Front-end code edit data
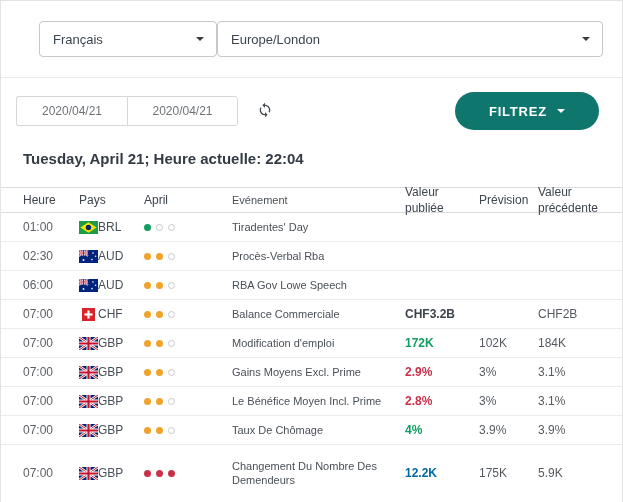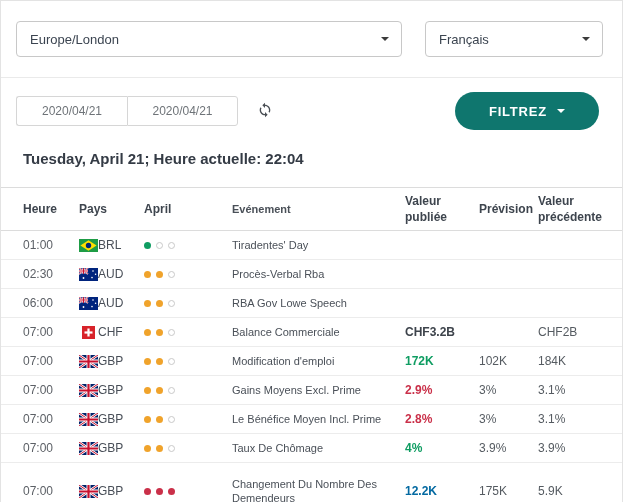"Europe/London" div.select { order: before "Français" -> after "Français" }
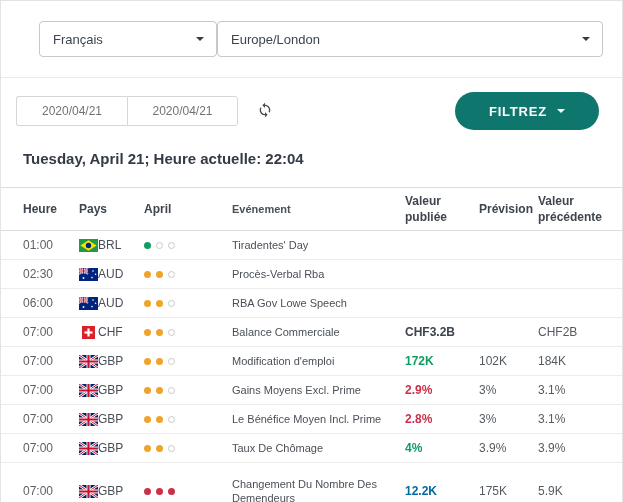"Heure" .t-head { font-weight: bold -> normal; height: 44px -> 26px }
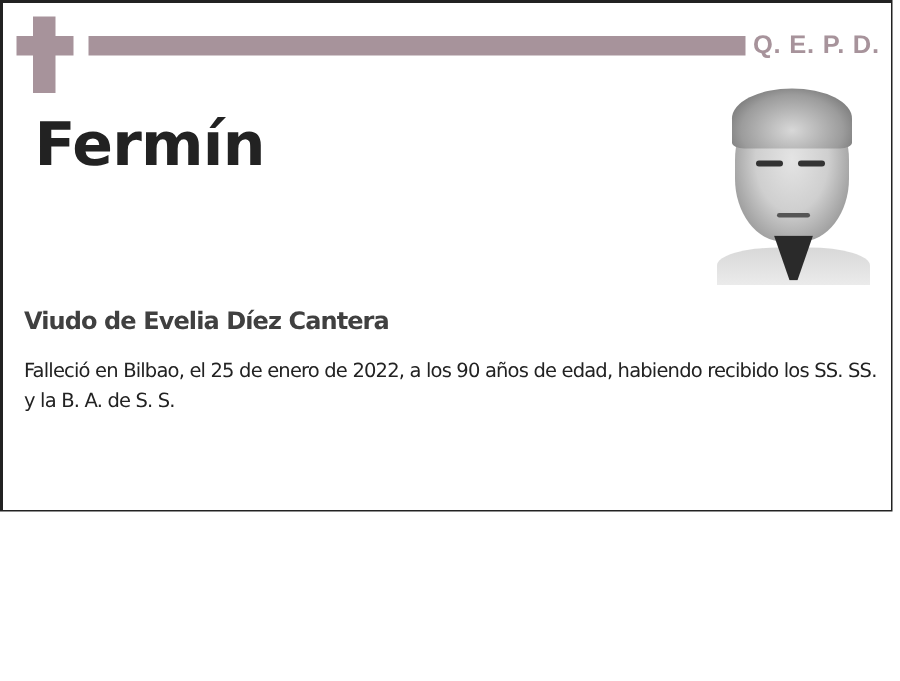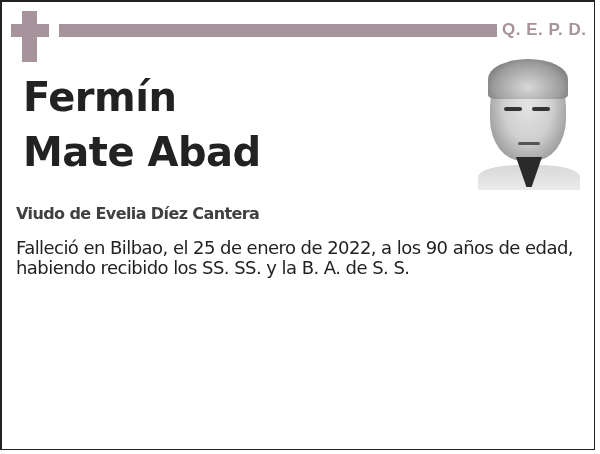"Q. E. P. D." .card { height: 450px -> 341px }
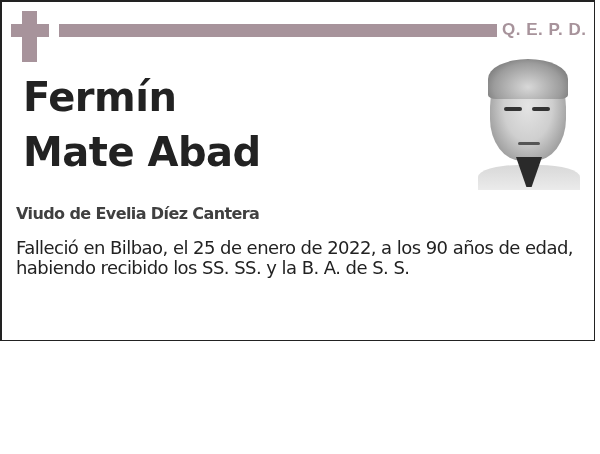"Mate Abad" div { html: <div>Mate Abad</div> -> none }
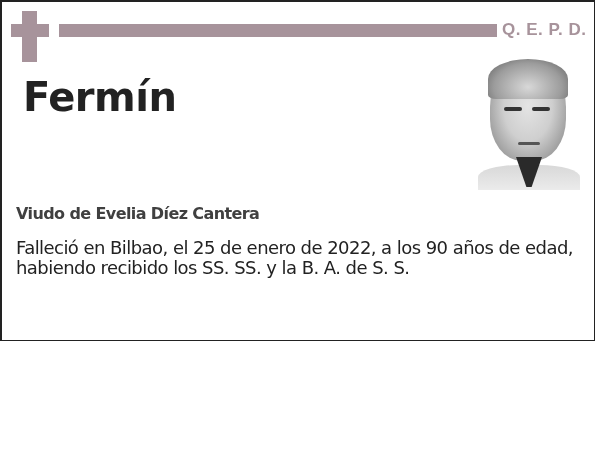"Falleció en Bilbao, el 25" .body { font-size: 18px -> 13px }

YOUR ASSIGNMENT: Set down each entry above word for word, without its pictures.

EXERCISE RESPONSE:
"Europe/London" div.select { order: before "Français" -> after "Français" }
"Heure" .t-head { font-weight: bold -> normal; height: 44px -> 26px }
"Q. E. P. D." .card { height: 450px -> 341px }
"Mate Abad" div { html: <div>Mate Abad</div> -> none }
"Falleció en Bilbao, el 25" .body { font-size: 18px -> 13px }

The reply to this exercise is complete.